▸ Extracted entries
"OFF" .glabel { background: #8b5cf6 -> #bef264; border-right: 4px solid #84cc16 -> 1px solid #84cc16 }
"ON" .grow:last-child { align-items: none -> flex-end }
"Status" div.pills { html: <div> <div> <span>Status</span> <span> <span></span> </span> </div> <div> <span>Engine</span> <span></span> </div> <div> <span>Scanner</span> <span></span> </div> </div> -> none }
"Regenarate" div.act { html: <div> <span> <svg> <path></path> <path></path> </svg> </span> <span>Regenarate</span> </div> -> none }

--

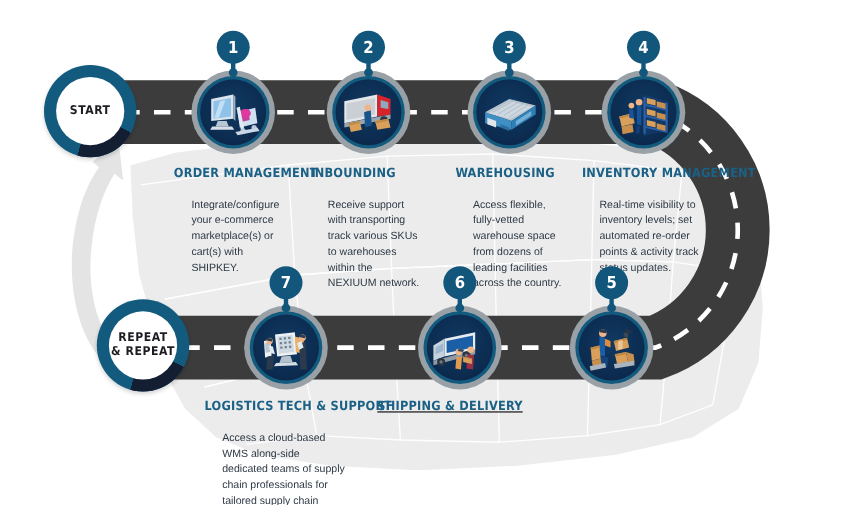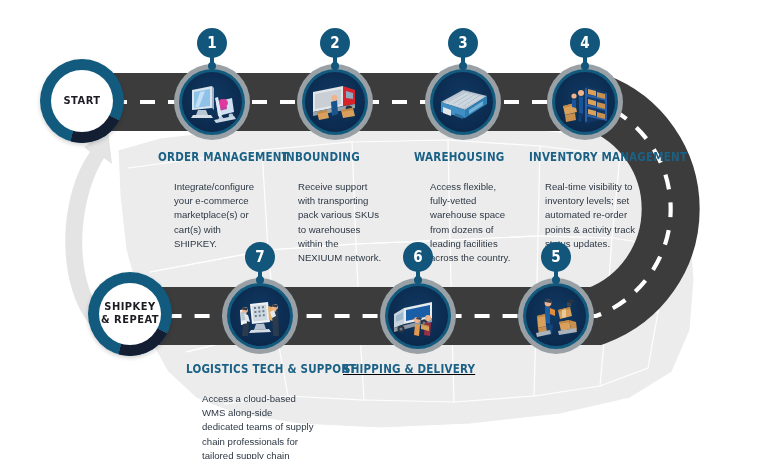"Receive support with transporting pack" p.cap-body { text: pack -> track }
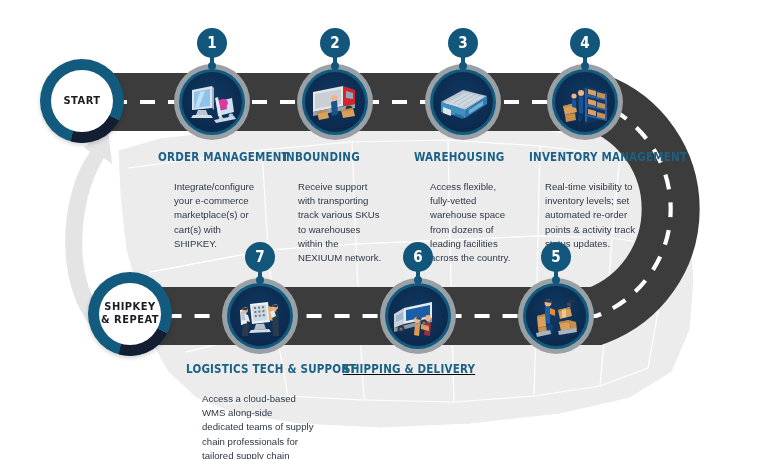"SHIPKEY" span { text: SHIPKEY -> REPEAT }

▸ What this task involves
Above this task is a listing. Restate, word for word and with nothing added, the lines from the one with "background: #8b5cf6 ->" through the one with "html: <div> <span>".

▸ Answer to this task
"OFF" .glabel { background: #8b5cf6 -> #bef264; border-right: 4px solid #84cc16 -> 1px solid #84cc16 }
"ON" .grow:last-child { align-items: none -> flex-end }
"Status" div.pills { html: <div> <div> <span>Status</span> <span> <span></span> </span> </div> <div> <span>Engine</span> <span></span> </div> <div> <span>Scanner</span> <span></span> </div> </div> -> none }
"Regenarate" div.act { html: <div> <span> <svg> <path></path> <path></path> </svg> </span> <span>Regenarate</span> </div> -> none }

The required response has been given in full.